= Samuel Marsh (politician) =

British Member of Parliament (died 1795)

Samuel Marsh (c. 1736–1795) was a London merchant and politician who sat in the House of Commons from 1774 to 1780.

Marsh was the son of William Marsh, a Blackwell Hall factor, and his wife Anne Fludyer, daughter of Samuel Fludyer, and sister of Sir Samuel Fludyer, 1st Baronet. He married firstly Annabella Graeme, daughter of Thomas Graeme in 1762. The Marsh family was closely linked in business with the Fludyer family and either Marsh or his father was in partnership with the Fludyers. At least by 1775 Marsh was registered as a Blackwall Hall factor. He was living at Battersea Rise when he married as his second wife Frances Elizabeth Bennet on 31 July 1773.
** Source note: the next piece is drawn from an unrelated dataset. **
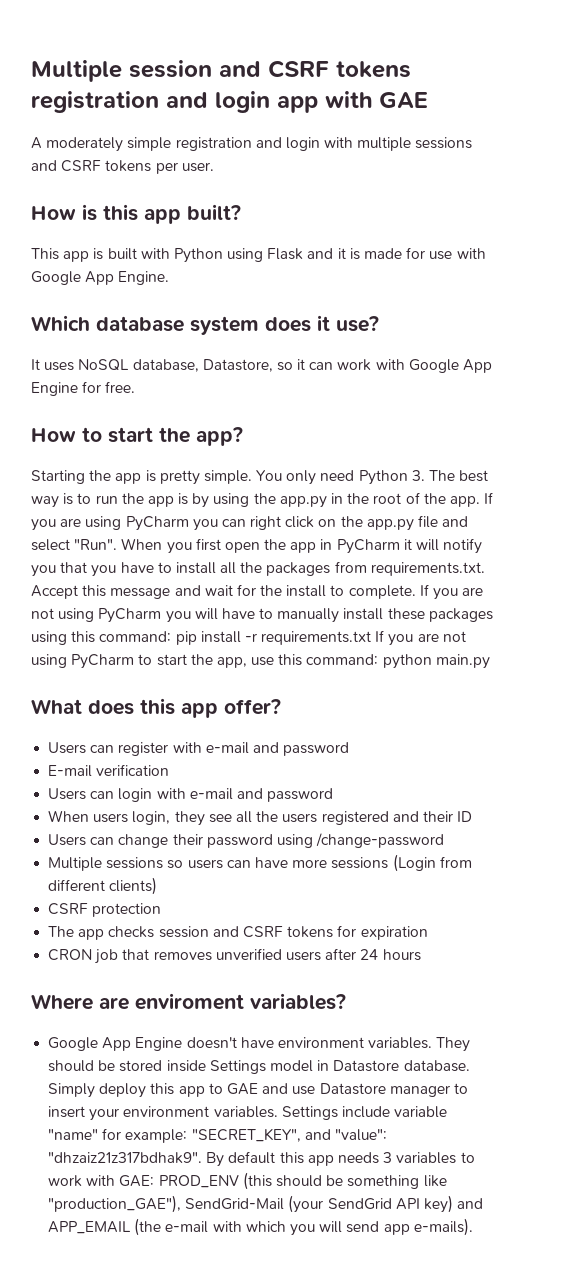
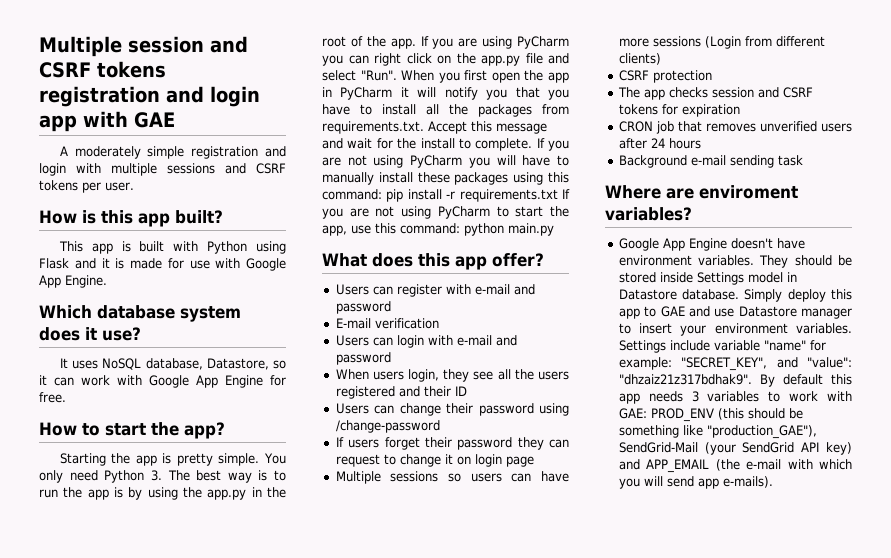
(445, 840) none -> [335,437,569,450] [335,454,534,467] // If users forget their password they can request to change it on login page
(421, 955) none -> [618,155,803,168] // Background e-mail sending task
At the 1774 general election Marsh was returned unopposed as Member of Parliament for Chippenham on the Fludyer interest, probably as a stop-gap as Samuel Fludyer's sons were still under age. In Parliament he was considered a person who generally voted with the Government, but occasionally voted with the opposition. He did not stand for Parliament again in 1780.

Marsh succeeded his father on 2 March 1778. He died on 18 March 1795, aged 58. With his first wife he had two sons and two daughters including Caroline, who married William Addams Williams, MP for Monmouthshire.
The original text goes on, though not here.